_Goal of the exercise:_ Word for word, the data below must be repeated in full; no picture is to be included.
#####
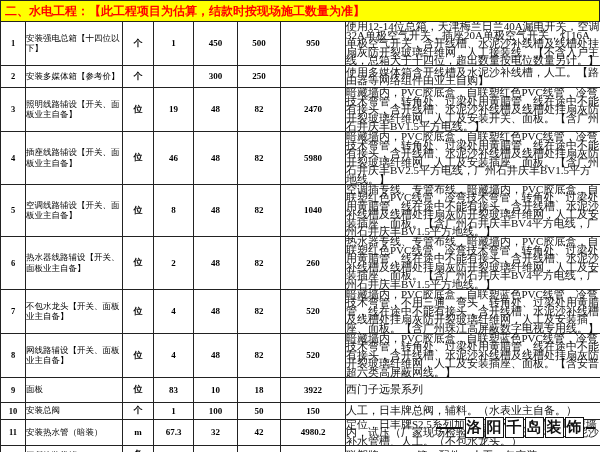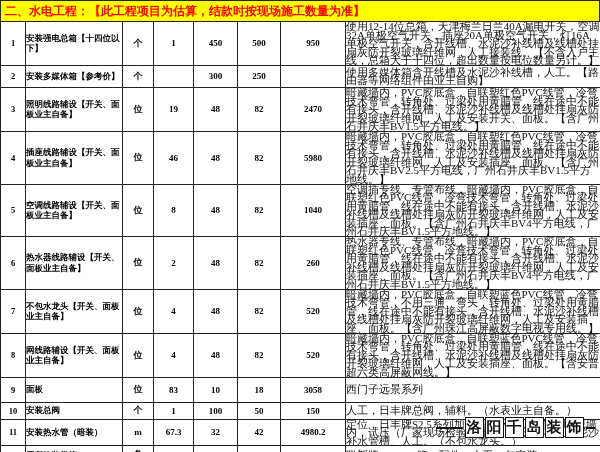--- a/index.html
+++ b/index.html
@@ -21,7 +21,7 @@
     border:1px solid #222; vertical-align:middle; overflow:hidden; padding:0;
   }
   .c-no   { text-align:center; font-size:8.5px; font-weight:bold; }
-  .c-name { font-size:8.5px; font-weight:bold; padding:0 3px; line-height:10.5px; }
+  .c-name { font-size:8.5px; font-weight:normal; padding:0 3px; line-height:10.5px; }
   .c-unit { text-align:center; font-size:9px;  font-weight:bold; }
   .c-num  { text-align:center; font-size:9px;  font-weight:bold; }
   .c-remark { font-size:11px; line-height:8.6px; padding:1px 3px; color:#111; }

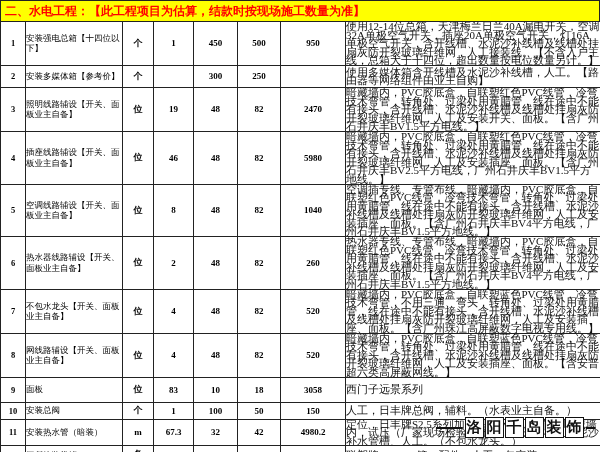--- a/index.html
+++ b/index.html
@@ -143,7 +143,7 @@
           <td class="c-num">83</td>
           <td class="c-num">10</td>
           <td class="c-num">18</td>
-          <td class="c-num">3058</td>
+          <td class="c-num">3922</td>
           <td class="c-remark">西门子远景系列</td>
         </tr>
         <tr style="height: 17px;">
#####
_Response area:_
--- a/index.html
+++ b/index.html
@@ -21,7 +21,7 @@
     border:1px solid #222; vertical-align:middle; overflow:hidden; padding:0;
   }
   .c-no   { text-align:center; font-size:8.5px; font-weight:bold; }
-  .c-name { font-size:8.5px; font-weight:bold; padding:0 3px; line-height:10.5px; }
+  .c-name { font-size:8.5px; font-weight:normal; padding:0 3px; line-height:10.5px; }
   .c-unit { text-align:center; font-size:9px;  font-weight:bold; }
   .c-num  { text-align:center; font-size:9px;  font-weight:bold; }
   .c-remark { font-size:11px; line-height:8.6px; padding:1px 3px; color:#111; }

--- a/index.html
+++ b/index.html
@@ -143,7 +143,7 @@
           <td class="c-num">83</td>
           <td class="c-num">10</td>
           <td class="c-num">18</td>
-          <td class="c-num">3058</td>
+          <td class="c-num">3922</td>
           <td class="c-remark">西门子远景系列</td>
         </tr>
         <tr style="height: 17px;">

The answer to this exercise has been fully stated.